Assignment = Please repeat exactly the lines from the one containing "html: <div>ค. 3" to the end of the entries below, both included, and omit all pictures.

*** Opening of Material for this task ***

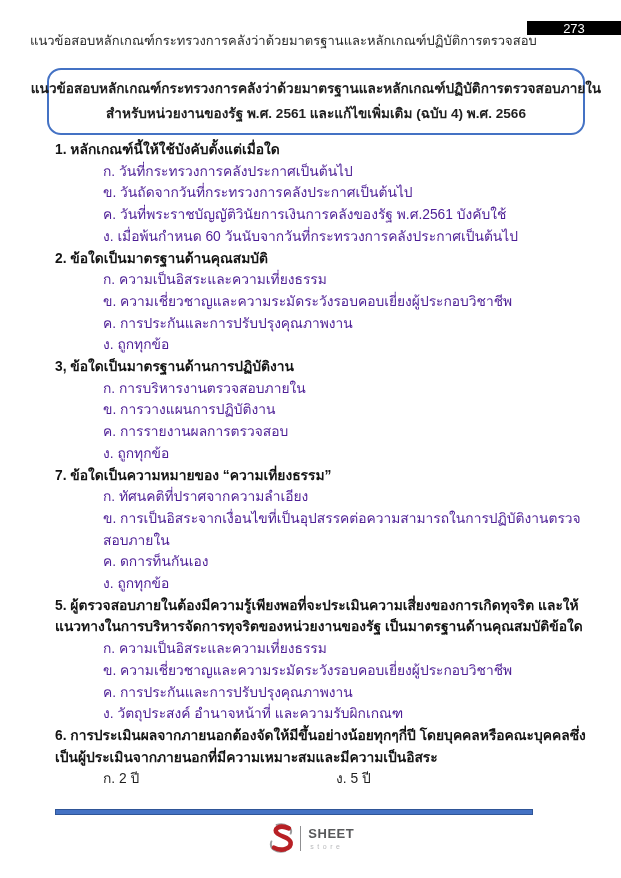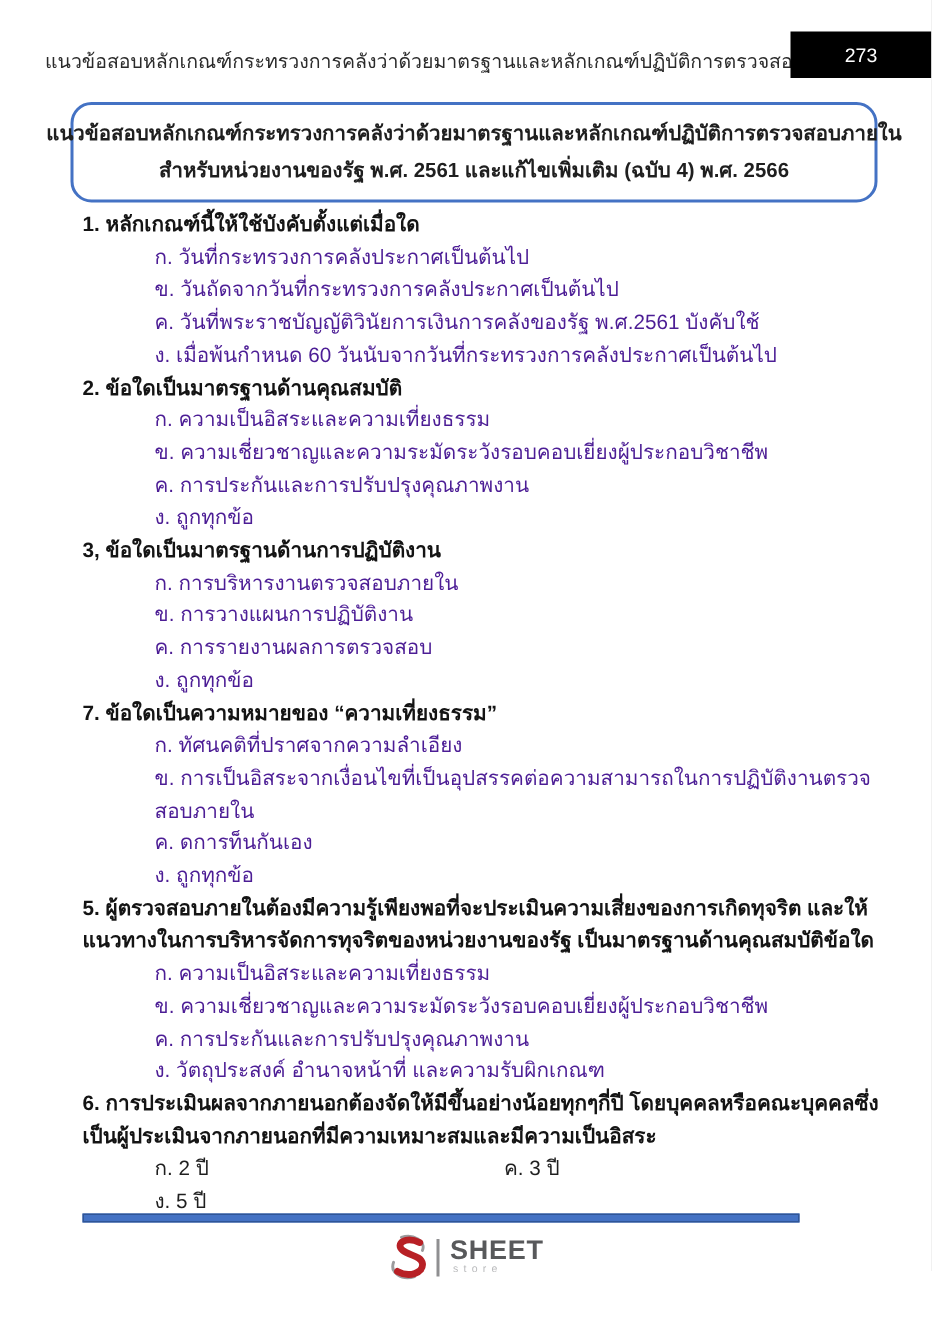"273" .page-number-box { height: 31px -> 14px }
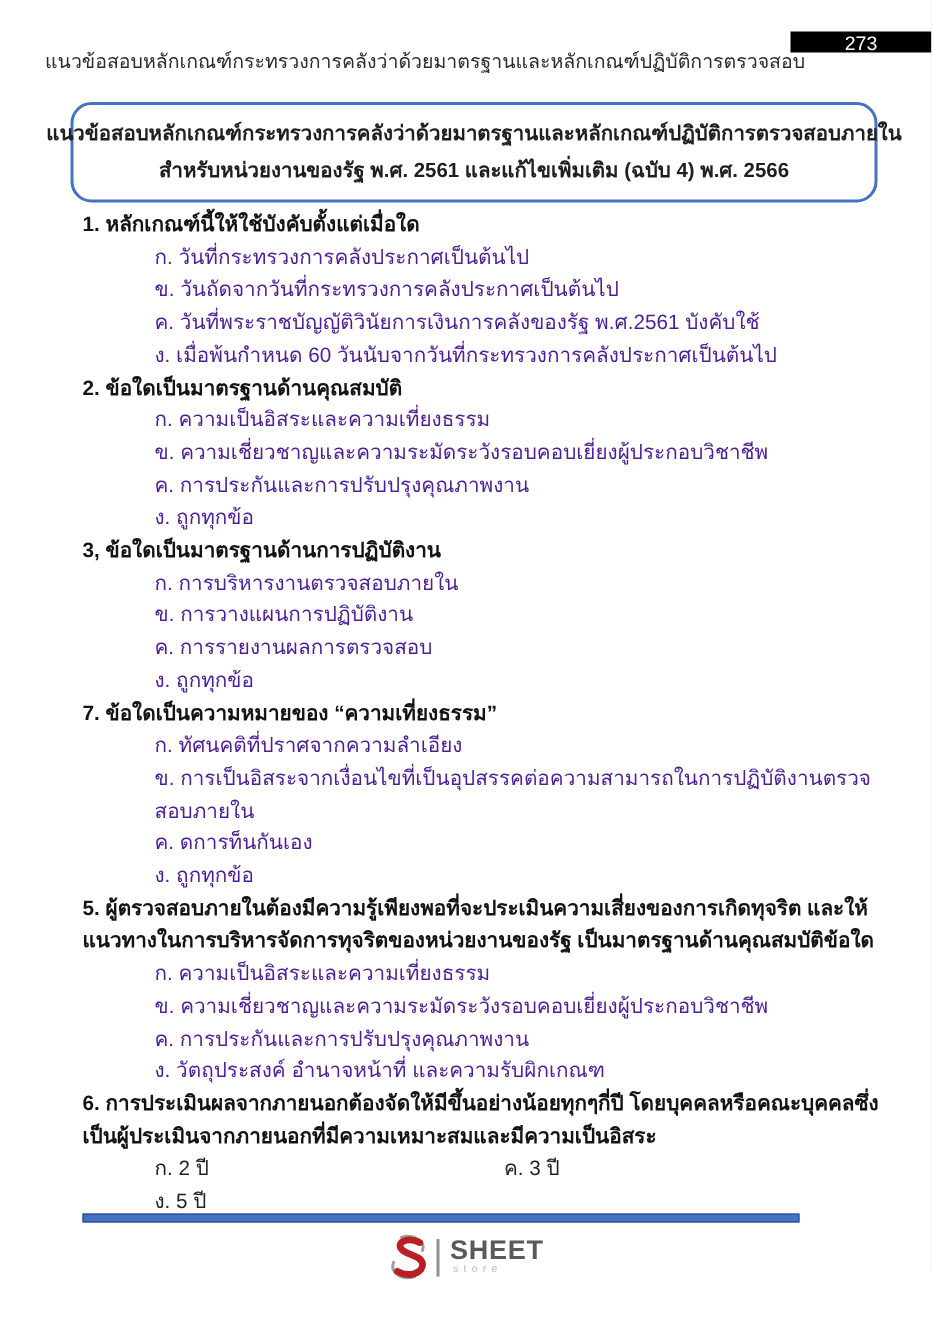"ค. 3 ปี" div { html: <div>ค. 3 ปี</div> -> none }
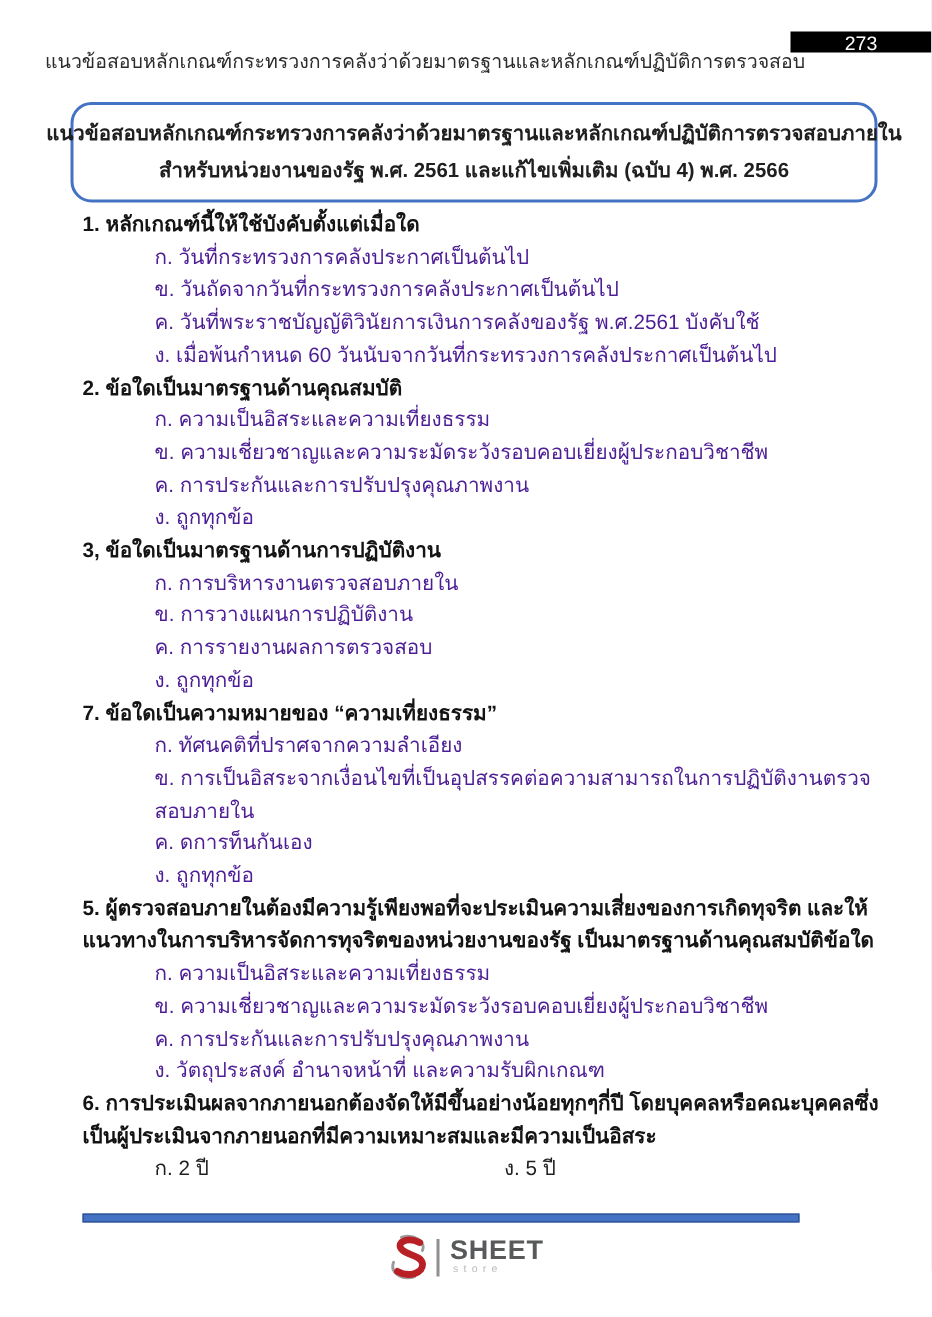"SHEET" .logo-name { font-size: 18px -> 13px }
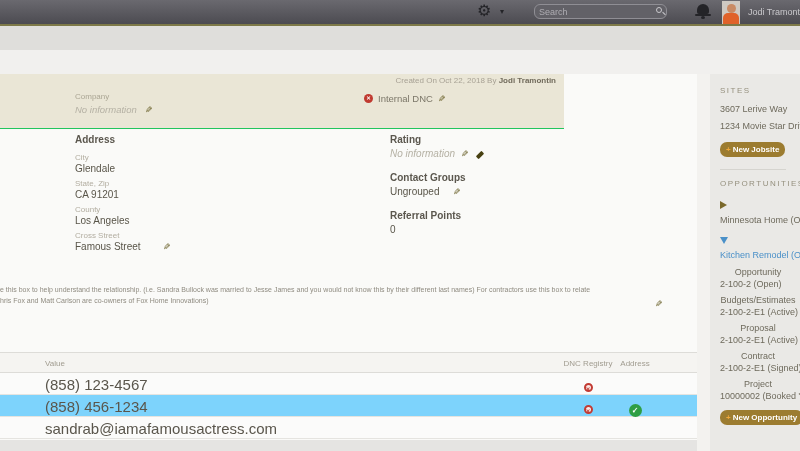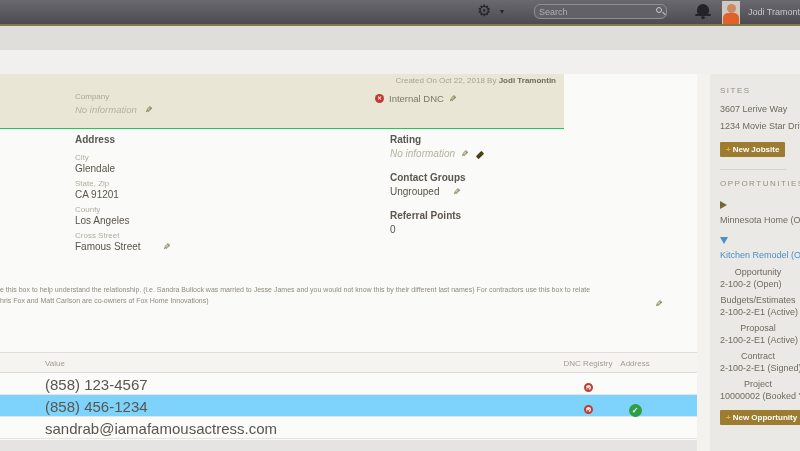"Internal DNC" .dnc-wrap { left: 375px -> 364px }
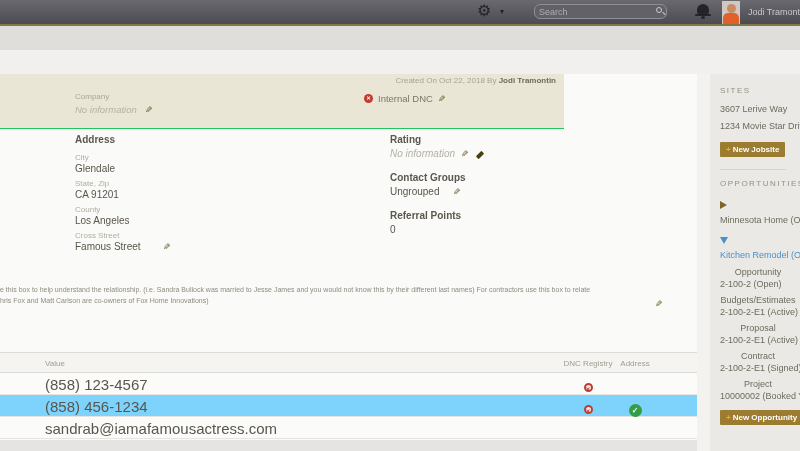"+ New Jobsite" .side-btn { border-radius: 1px -> 7px }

*** Close of Material for this task ***

Reply =
"ค. 3 ปี" div { html: <div>ค. 3 ปี</div> -> none }
"SHEET" .logo-name { font-size: 18px -> 13px }
"Internal DNC" .dnc-wrap { left: 375px -> 364px }
"+ New Jobsite" .side-btn { border-radius: 1px -> 7px }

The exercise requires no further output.